Exercise requirements: Any picture in the data below should be skipped, while every line is repeated exactly.
[Start of section]
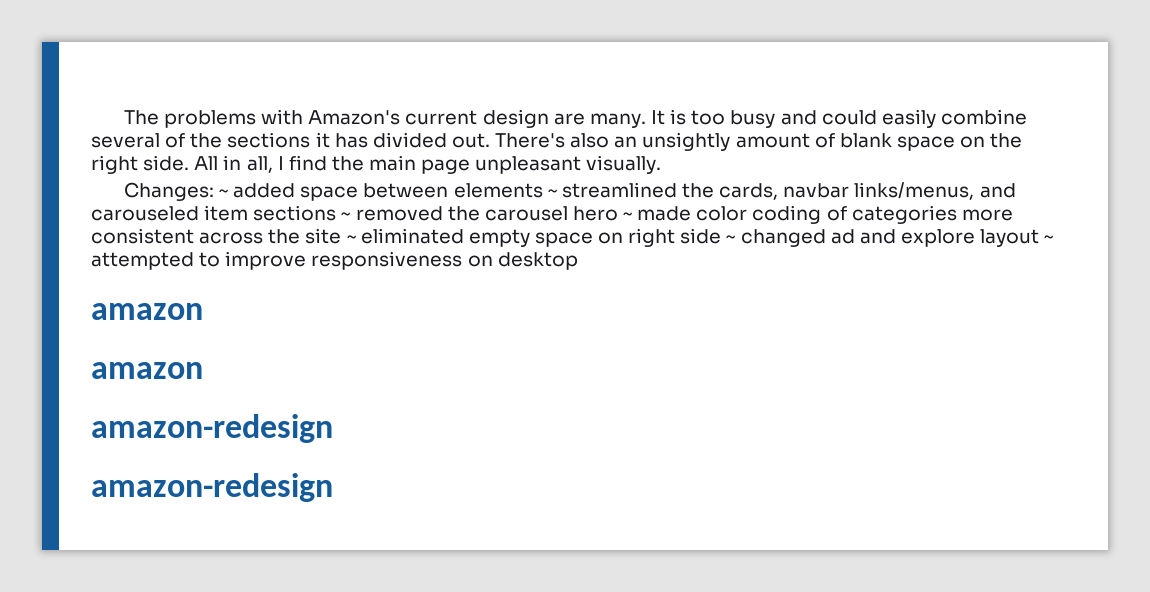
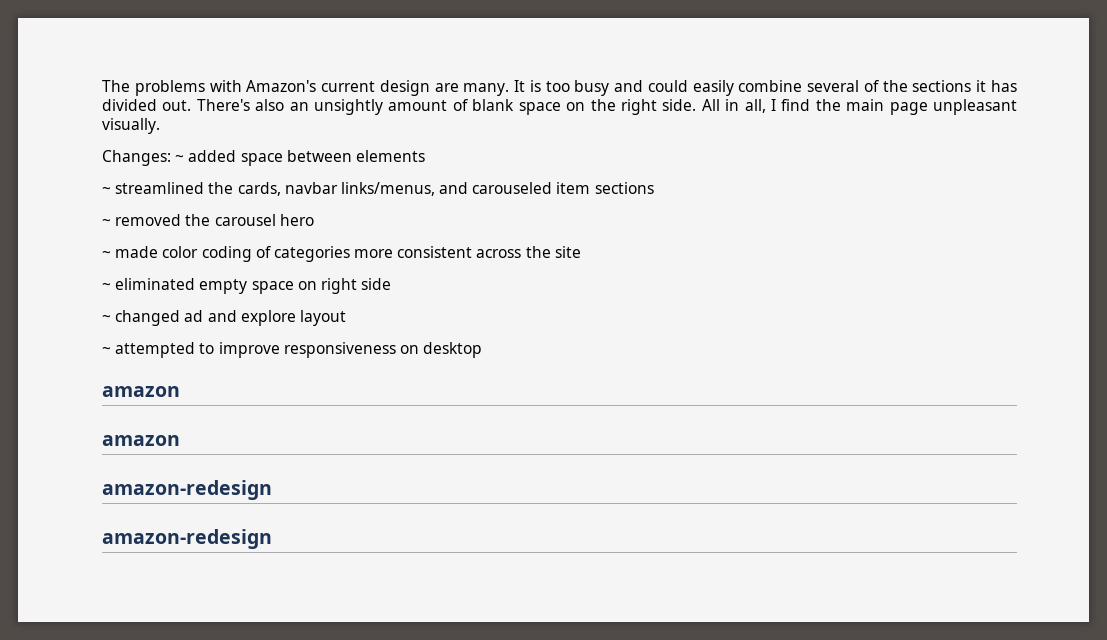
(543, 190) none -> (425, 156) //
(337, 213) none -> (654, 188) //
(618, 213) none -> (314, 220) //
(342, 236) none -> (581, 252) //
(722, 236) none -> (392, 284) //
(1040, 238) none -> (346, 318) //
[End of section]
Expected answer:
(543, 190) none -> (425, 156) //
(337, 213) none -> (654, 188) //
(618, 213) none -> (314, 220) //
(342, 236) none -> (581, 252) //
(722, 236) none -> (392, 284) //
(1040, 238) none -> (346, 318) //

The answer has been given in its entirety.